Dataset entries

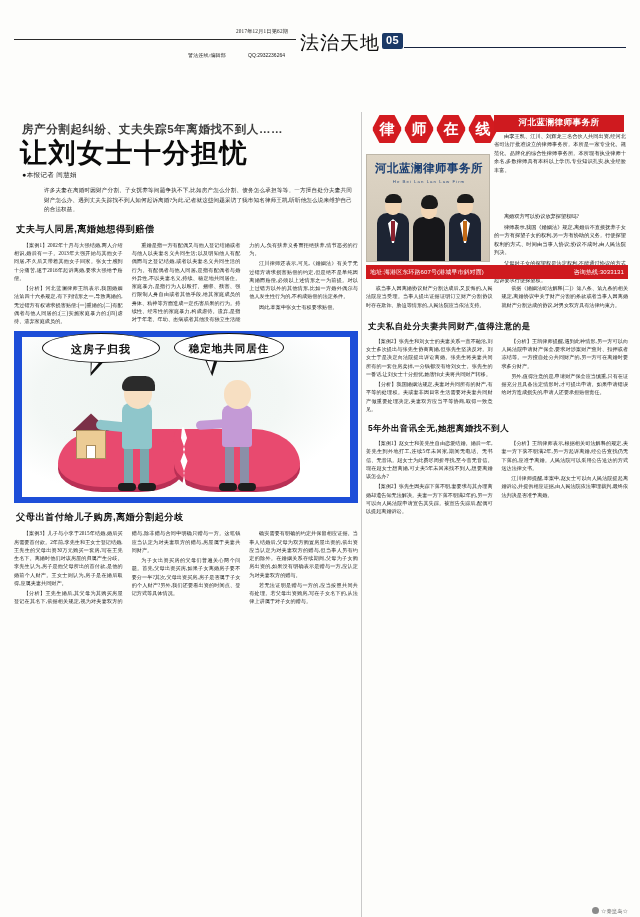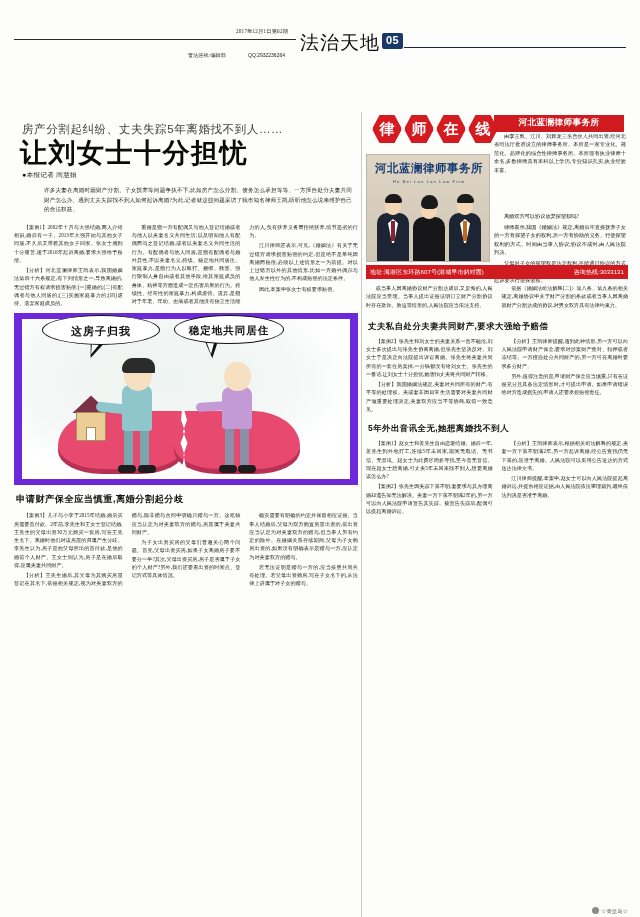--- a/index.html
+++ b/index.html
@@ -102,20 +102,21 @@
   }
 
   
   .kicker {
     font-size: 11.5px;
     color: #3d3d3d;
     letter-spacing: .6px;
     margin: 4px 0 2px 8px;
     font-family: "Liberation Sans", sans-serif;
     white-space: nowrap;
+    font-weight: bold;
   }
   .headline {
     font-size: 27px;
     font-weight: bold;
     color: #0a0a0a;
     letter-spacing: 1.5px;
     line-height: 1.08;
     margin: 0 0 3px 6px;
     font-family: "Liberation Sans", sans-serif;
     white-space: nowrap;
@@ -169,21 +170,21 @@
     text-align: justify;
     color: #1c1c1c;
   }
   .cols3 p, .cols2 p { margin: 0 0 2px 0; text-indent: 1.9em; }
 
   
   .cartoon {
     position: relative;
     width: 344px; height: 172px;
     margin: 6px 0 4px 0;
-    background: #6d28d9;
+    background: #1d4ed8;
     overflow: hidden;
   }
   .cart-bg {
     position: absolute; left: 8px; top: 6px;
     width: 328px; height: 160px;
     background: radial-gradient(ellipse at 42% 38%, #eef4f1 0%, #f3f7f5 46%, #ffffff 72%);
   }
   .bubble {
     position: absolute;
     background: #fff;
@@ -388,20 +389,21 @@
 
     <div class="left-col">
 
       <div class="kicker">房产分割起纠纷、丈夫失踪5年离婚找不到人……</div>
       <div class="headline">让刘女士十分担忧</div>
       <div class="byline">
         <span class="dot">●</span><span>本报记者  闫慧娟</span>
       </div>
       <div class="lead">许多夫妻在离婚时因财产分割、子女抚养等问题争执不下,比如房产怎么分割、债务怎么承担等等。一方擅自处分夫妻共同财产怎么办、遇到丈夫失踪找不到人如何起诉离婚?为此,记者就这些问题采访了我市知名律师王凯,听听他怎么说来维护自己的合法权益。</div>
 
+      <div class="sec-head">丈夫与人同居,离婚她想得到赔偿</div>
       <div class="cols3">
         <p>【案例1】2002年十月与大强结婚,两人介绍相识,婚后有一子。2013年大强开始与其他女子同居,不久后又带着其他女子回家。张女士感到十分痛苦,遂于2016年起诉离婚,要求大强给予赔偿。</p>
         <p>【分析】河北蓝澜律师王凯表示,我国婚姻法第四十六条规定,有下列情形之一,导致离婚的,无过错方有权请求损害赔偿:(一)重婚的;(二)有配偶者与他人同居的;(三)实施家庭暴力的;(四)虐待、遗弃家庭成员的。</p>
         <p>重婚是指一方有配偶又与他人登记结婚或者与他人以夫妻名义共同生活;以及明知他人有配偶而与之登记结婚,或者以夫妻名义共同生活的行为。有配偶者与他人同居,是指有配偶者与婚外异性,不以夫妻名义,持续、稳定地共同居住。家庭暴力,是指行为人以殴打、捆绑、残害、强行限制人身自由或者其他手段,给其家庭成员的身体、精神等方面造成一定伤害后果的行为。持续性、经常性的家庭暴力,构成虐待。遗弃,是指对于年老、年幼、患病或者其他没有独立生活能力的人,负有扶养义务而拒绝扶养,情节恶劣的行为。</p>
         <p>江川律师还表示,可见,《婚姻法》有关于无过错方请求损害赔偿的约定,但是绝不是单纯因离婚而赔偿,必须以上述情形之一为前提。对以上过错方以外的其他情形,比如一方婚外偶尔与他人发生性行为的,不构成赔偿的法定条件。</p>
         <p>因此,本案中张女士有权要求赔偿。</p>
       </div>
 
       <div class="cartoon">
         <div class="cart-bg"></div>
@@ -433,21 +435,21 @@
 
         <div class="bub-tail t1"></div>
         <div class="bub-tail-in t1"></div>
         <div class="bub-tail t2"></div>
         <div class="bub-tail-in t2"></div>
 
         <div class="bubble b1">这房子归我</div>
         <div class="bubble b2">稳定地共同居住</div>
       </div>
 
-      <div class="sec-head">申请财产保全应当慎重,离婚分割起分歧</div>
+      <div class="sec-head">父母出首付给儿子购房,离婚分割起分歧</div>
       <div class="cols3">
         <p>【案例3】儿子与小李于2015年结婚,婚后买房需要首付款。2年前,李先生和王女士登记结婚,王先生的父母出资30万元购买一套房,写在王先生名下。离婚时他们对该房屋的归属产生分歧。李先生认为,房子是他父母所出的首付款,是他的婚前个人财产。王女士则认为,房子是在婚后取得,应属夫妻共同财产。</p>
         <p>【分析】王先生婚后,其父母为其购买房屋登记在其名下,依据相关规定,视为对夫妻双方的赠与,除非赠与合同中明确只赠与一方。这笔钱应当认定为对夫妻双方的赠与,房屋属于夫妻共同财产。</p>
         <p>为子女出资买房的父母们普遍关心两个问题。首先,父母出资买房,如果子女离婚房子要不要分一半?其次,父母出资买房,房子是否属于子女的个人财产?另外,我们还要看出资的时间点、登记方式等具体情况。</p>
         <p>确实需要有明确的约定并保留相应证据。当事人结婚后,父母为双方购置房屋出资的,依出资应当认定为对夫妻双方的赠与,但当事人另有约定的除外。在婚姻关系存续期间,父母为子女购房出资的,如果没有明确表示是赠与一方,应认定为对夫妻双方的赠与。</p>
         <p>若无法证明是赠与一方的,应当按照共同共有处理。若父母出资购房,写在子女名下的,从法律上讲属于对子女的赠与。</p>
       </div>
     </div>
 
     <div class="right-col">
@@ -496,21 +498,21 @@
       <div class="addr-bar">
         <span>地址:海港区东环路607号(港城早市斜对面)</span>
         <span>咨询热线:3033131</span>
       </div>
 
       <div class="cols2" style="margin-top:5px">
         <p>或当事人因离婚协议财产分割达成后,又反悔的,人民法院应当受理。当事人提出证据证明订立财产分割协议时存在欺诈、胁迫等情形的,人民法院应当依法支持。</p>
         <p>依据《婚姻法司法解释(二)》第八条、第九条的相关规定,离婚协议中关于财产分割的条款或者当事人因离婚就财产分割达成的协议,对男女双方具有法律约束力。</p>
       </div>
 
-      <div class="sec-head sm" style="margin-top:10px">丈夫私自处分夫妻共同财产,要求大强给予赔偿</div>
+      <div class="sec-head sm" style="margin-top:10px">丈夫私自处分夫妻共同财产,值得注意的是</div>
       <div class="cols2">
         <p>【案例2】张先生和刘女士的夫妻关系一直不融洽,刘女士多次提出与张先生协商离婚,但张先生坚决反对。刘女士于是决定向法院提出诉讼离婚。张先生将夫妻共同所有的一套住房卖掉,一分钱都没有给刘女士。张先生的一番话,让刘女士十分担忧,她害怕丈夫将共同财产转移。</p>
         <p>【分析】我国婚姻法规定,夫妻对共同所有的财产,有平等的处理权。夫或妻非因日常生活需要对夫妻共同财产做重要处理决定,夫妻双方应当平等协商,取得一致意见。</p>
         <p>【分析】王凯律师提醒,遇到此种情形,另一方可以向人民法院申请财产保全,要求对涉案财产查封、扣押或者冻结等。一方擅自处分共同财产的,另一方可在离婚时要求多分财产。</p>
         <p>另外,值得注意的是,申请财产保全应当慎重,只有在证据充分且具备法定情形时,才可提出申请。如果申请错误给对方造成损失的,申请人还要承担赔偿责任。</p>
       </div>
 
       <div class="sec-head sm" style="margin-top:10px">5年外出音讯全无,她想离婚找不到人</div>
       <div class="cols2">
         <p>【案例1】赵女士和姜先生自由恋爱结婚。婚后一年,姜先生到外地打工,连续5年未回家,期间无电话、无书信、无音讯。赵女士为此费尽周折寻找,至今杳无音信。现在赵女士想离婚,可丈夫5年未回来找不到人,想要离婚该怎么办?</p>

• _Required action_:
Each line in the records above with "离婚分割起分歧" must be returned.

• _Exercise solution_:
-      <div class="sec-head">申请财产保全应当慎重,离婚分割起分歧</div>
+      <div class="sec-head">父母出首付给儿子购房,离婚分割起分歧</div>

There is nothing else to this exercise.